It's possible if the user can be certain it doesn't hold onto
any Go objects and all resources allocated by Go code
has been freed (esp. no background goroutines).

However, as there is no way to kill a goroutine, I think all
sufficiently sophisticated Go shared library will not be unloadable.

Hi, so how does go know it is safe for the exe/elf to close if a user kills the application or hits the close button on a win32 gui window... There must be some way of finding out if it is safe? or go program just exits badly with hanging data around?
Or how do you halt/exit a go app safely (an exe, not a dll)..? Would exiting a go app (exe) safely be the same as unloading a dll safely?

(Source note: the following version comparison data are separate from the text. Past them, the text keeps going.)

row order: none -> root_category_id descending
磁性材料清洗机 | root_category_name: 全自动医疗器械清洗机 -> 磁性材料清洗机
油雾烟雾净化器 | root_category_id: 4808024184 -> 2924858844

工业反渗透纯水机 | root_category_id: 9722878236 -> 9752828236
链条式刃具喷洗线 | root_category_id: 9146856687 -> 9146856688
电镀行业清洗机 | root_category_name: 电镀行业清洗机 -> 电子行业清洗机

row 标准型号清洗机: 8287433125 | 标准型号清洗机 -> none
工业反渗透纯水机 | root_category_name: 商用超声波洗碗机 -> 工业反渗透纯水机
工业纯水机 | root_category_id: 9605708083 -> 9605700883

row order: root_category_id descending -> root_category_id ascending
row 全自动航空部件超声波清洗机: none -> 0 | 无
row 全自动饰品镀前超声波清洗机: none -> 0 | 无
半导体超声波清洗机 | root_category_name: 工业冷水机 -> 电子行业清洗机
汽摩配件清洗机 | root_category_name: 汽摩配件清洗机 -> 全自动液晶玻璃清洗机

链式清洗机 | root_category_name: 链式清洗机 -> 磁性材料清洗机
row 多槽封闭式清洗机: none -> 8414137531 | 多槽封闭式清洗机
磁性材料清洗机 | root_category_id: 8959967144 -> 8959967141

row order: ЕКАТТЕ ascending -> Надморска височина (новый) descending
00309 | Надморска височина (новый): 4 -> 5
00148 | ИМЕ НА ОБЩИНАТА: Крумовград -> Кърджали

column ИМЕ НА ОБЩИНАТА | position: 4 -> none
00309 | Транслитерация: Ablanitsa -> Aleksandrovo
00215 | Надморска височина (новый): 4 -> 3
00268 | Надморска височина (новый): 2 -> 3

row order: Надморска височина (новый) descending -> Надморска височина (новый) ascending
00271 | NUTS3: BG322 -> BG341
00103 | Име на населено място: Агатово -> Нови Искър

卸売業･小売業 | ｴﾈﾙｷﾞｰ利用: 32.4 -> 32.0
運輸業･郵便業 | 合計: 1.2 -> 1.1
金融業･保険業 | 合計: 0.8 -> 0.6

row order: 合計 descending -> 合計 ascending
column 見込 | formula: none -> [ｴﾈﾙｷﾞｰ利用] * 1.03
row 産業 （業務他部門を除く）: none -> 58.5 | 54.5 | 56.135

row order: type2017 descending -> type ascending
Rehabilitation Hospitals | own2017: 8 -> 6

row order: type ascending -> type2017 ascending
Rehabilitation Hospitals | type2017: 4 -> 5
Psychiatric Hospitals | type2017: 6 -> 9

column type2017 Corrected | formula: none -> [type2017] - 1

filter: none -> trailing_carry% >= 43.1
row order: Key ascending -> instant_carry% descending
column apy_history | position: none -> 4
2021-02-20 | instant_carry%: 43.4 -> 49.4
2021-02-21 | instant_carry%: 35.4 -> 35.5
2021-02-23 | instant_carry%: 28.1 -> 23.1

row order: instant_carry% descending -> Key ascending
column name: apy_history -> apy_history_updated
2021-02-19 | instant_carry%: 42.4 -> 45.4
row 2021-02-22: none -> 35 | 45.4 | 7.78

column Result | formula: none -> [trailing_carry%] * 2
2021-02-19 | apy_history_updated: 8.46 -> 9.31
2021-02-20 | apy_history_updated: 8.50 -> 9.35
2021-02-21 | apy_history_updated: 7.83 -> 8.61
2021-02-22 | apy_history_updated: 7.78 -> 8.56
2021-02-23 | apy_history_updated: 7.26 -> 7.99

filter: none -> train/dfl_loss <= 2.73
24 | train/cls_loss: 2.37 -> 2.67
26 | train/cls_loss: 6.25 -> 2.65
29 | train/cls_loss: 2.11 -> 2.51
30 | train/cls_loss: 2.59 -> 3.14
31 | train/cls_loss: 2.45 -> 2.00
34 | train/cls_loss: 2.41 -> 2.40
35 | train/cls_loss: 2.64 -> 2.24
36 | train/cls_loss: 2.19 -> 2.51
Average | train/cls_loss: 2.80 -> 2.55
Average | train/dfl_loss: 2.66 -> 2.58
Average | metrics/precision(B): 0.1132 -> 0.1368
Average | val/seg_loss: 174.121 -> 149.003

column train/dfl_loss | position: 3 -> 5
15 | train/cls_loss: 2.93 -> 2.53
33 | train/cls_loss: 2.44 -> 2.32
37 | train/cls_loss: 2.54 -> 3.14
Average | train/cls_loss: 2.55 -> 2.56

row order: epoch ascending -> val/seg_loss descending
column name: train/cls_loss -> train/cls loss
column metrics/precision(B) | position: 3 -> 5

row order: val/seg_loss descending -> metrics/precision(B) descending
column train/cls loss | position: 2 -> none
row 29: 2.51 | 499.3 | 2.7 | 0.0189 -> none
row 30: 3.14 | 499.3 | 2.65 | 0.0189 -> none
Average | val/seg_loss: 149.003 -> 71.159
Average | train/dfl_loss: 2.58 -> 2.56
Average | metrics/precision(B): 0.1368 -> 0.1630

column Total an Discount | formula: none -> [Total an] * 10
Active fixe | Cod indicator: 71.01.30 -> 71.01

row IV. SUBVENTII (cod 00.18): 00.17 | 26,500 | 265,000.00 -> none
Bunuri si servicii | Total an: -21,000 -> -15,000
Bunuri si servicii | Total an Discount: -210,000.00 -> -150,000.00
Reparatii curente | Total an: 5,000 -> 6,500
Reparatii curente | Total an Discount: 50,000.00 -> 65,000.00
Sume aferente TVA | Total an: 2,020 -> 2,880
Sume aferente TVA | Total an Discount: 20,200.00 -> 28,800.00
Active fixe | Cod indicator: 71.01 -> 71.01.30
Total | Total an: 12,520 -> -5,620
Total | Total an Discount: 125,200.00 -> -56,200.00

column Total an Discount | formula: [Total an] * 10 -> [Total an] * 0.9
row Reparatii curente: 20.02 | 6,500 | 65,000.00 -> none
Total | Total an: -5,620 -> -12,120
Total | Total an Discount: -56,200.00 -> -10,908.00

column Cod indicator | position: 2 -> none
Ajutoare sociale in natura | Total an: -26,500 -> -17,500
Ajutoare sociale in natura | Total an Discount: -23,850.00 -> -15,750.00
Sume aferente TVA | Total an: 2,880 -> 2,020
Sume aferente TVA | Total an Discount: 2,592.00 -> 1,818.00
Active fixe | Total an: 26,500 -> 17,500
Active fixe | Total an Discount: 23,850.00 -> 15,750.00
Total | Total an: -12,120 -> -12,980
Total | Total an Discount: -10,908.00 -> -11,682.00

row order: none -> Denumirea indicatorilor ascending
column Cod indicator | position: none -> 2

The go runtime does not keep a reference count of the number of goroutines currently open? This should not be a performance hit to keep track of N number of goroutines open? Each goroutine opened increments a ref count by 1. But maybe there is already something implemented like this, that could be tapped into and used for dll's to know if all goroutines are finished.

Minux says:

For example, the os/signal package contains a background
goroutine to check for newly arrived signals.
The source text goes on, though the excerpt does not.